→ **Exercise materials**
- - - - -

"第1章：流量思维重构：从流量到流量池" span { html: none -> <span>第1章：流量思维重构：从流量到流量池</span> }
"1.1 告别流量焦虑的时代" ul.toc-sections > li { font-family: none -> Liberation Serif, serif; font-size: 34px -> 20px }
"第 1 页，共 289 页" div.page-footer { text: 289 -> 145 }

- - - - -

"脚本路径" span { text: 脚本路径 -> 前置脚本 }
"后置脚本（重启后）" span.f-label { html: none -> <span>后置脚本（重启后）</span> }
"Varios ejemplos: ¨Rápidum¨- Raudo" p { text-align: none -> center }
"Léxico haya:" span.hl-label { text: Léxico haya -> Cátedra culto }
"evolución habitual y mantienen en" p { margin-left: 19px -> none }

- - - - -

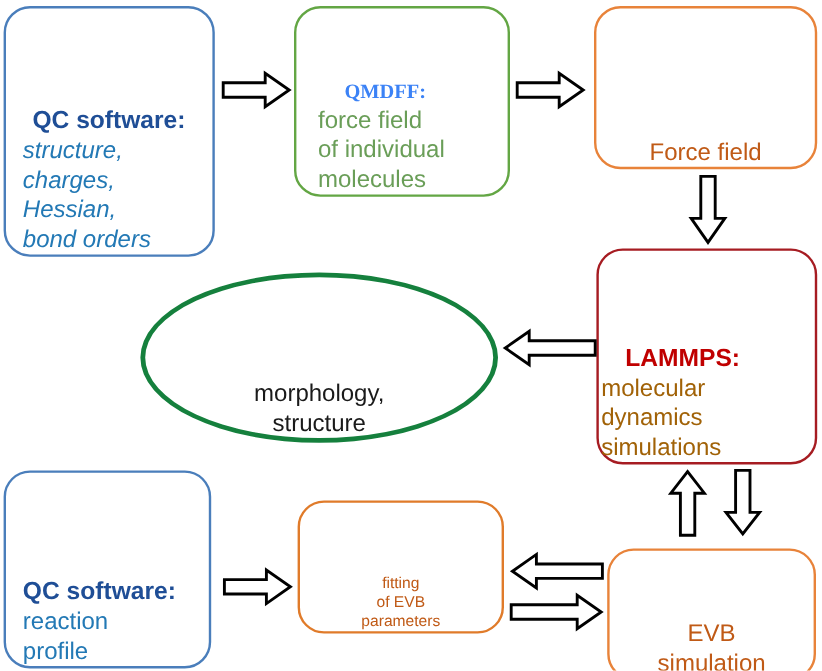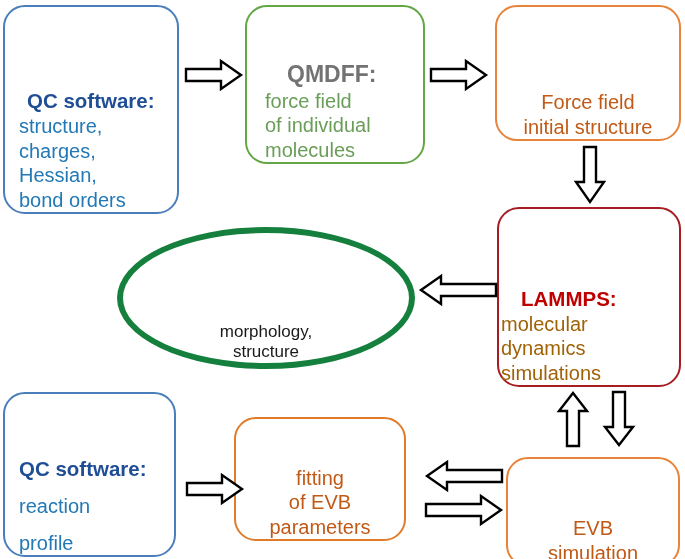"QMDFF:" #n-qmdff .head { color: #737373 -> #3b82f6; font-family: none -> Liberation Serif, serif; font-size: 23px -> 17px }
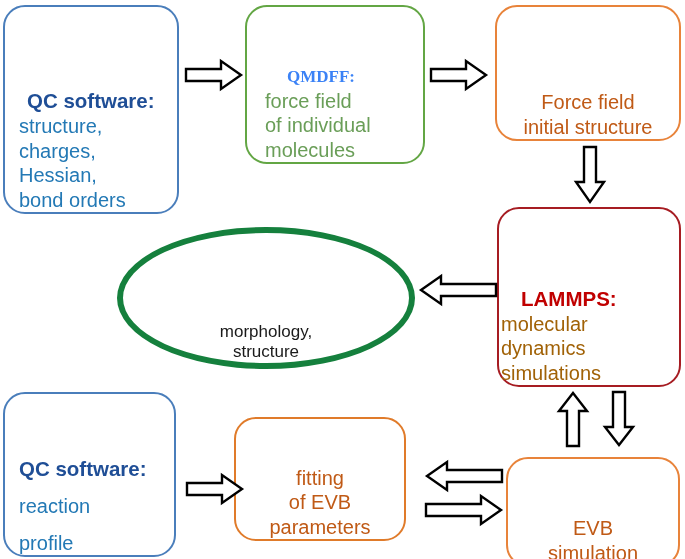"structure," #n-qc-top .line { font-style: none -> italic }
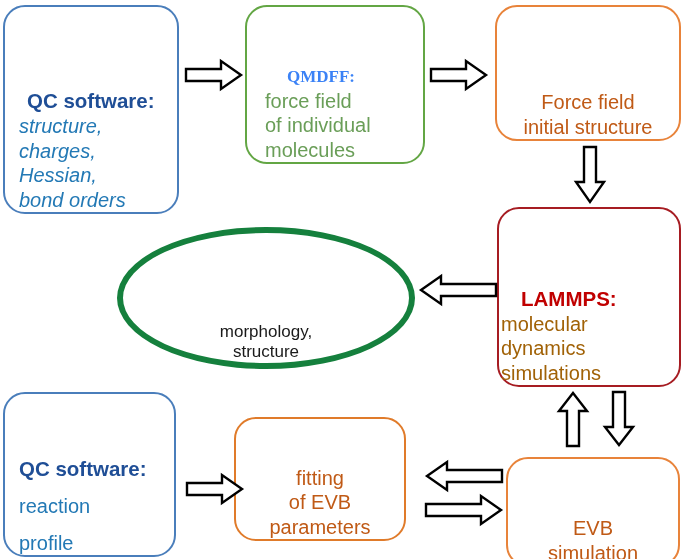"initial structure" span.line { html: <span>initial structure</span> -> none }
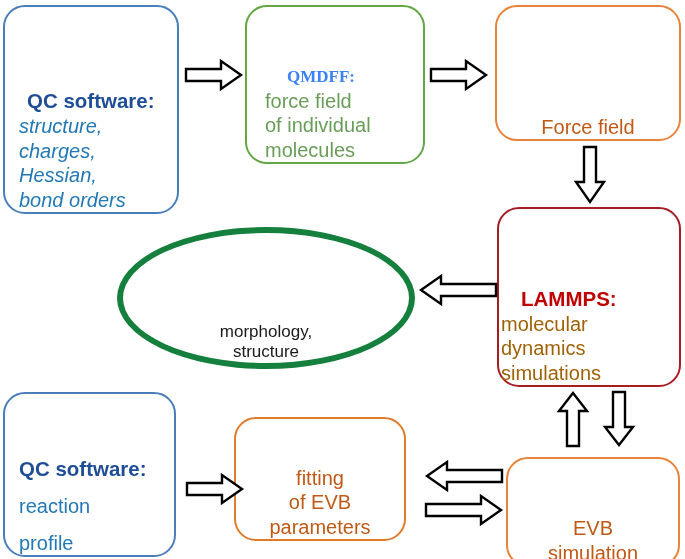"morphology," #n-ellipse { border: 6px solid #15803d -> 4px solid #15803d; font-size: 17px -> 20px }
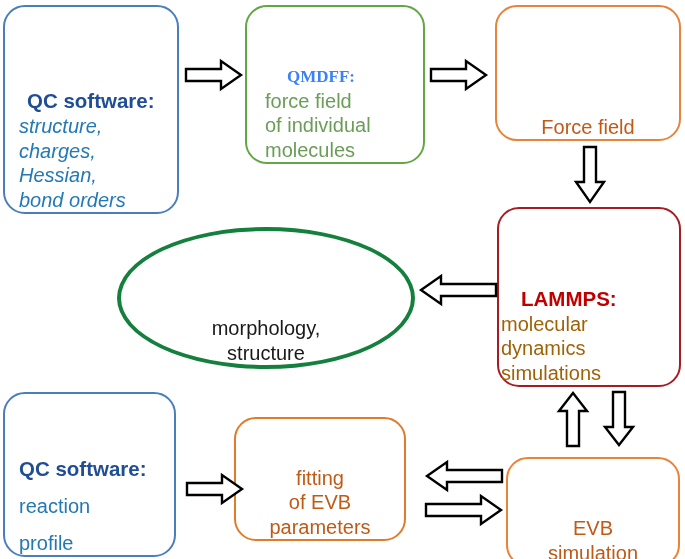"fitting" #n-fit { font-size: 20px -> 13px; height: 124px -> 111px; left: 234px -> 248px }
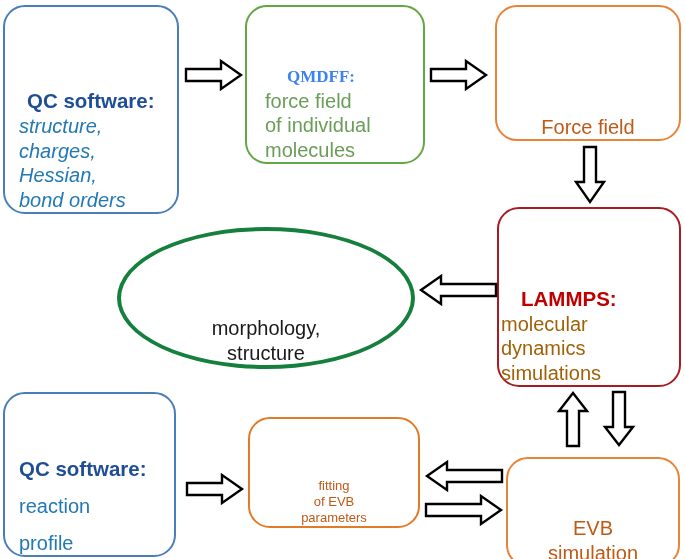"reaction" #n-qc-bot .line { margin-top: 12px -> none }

- - - - -

→ **What the task requires**
Print, exactly and with no pictures, the lines of the listing above starting at the one that has "font-size: 20px ->" and ending at the one that has "margin-top: 12px ->", both included.

→ **Task answer**
"fitting" #n-fit { font-size: 20px -> 13px; height: 124px -> 111px; left: 234px -> 248px }
"reaction" #n-qc-bot .line { margin-top: 12px -> none }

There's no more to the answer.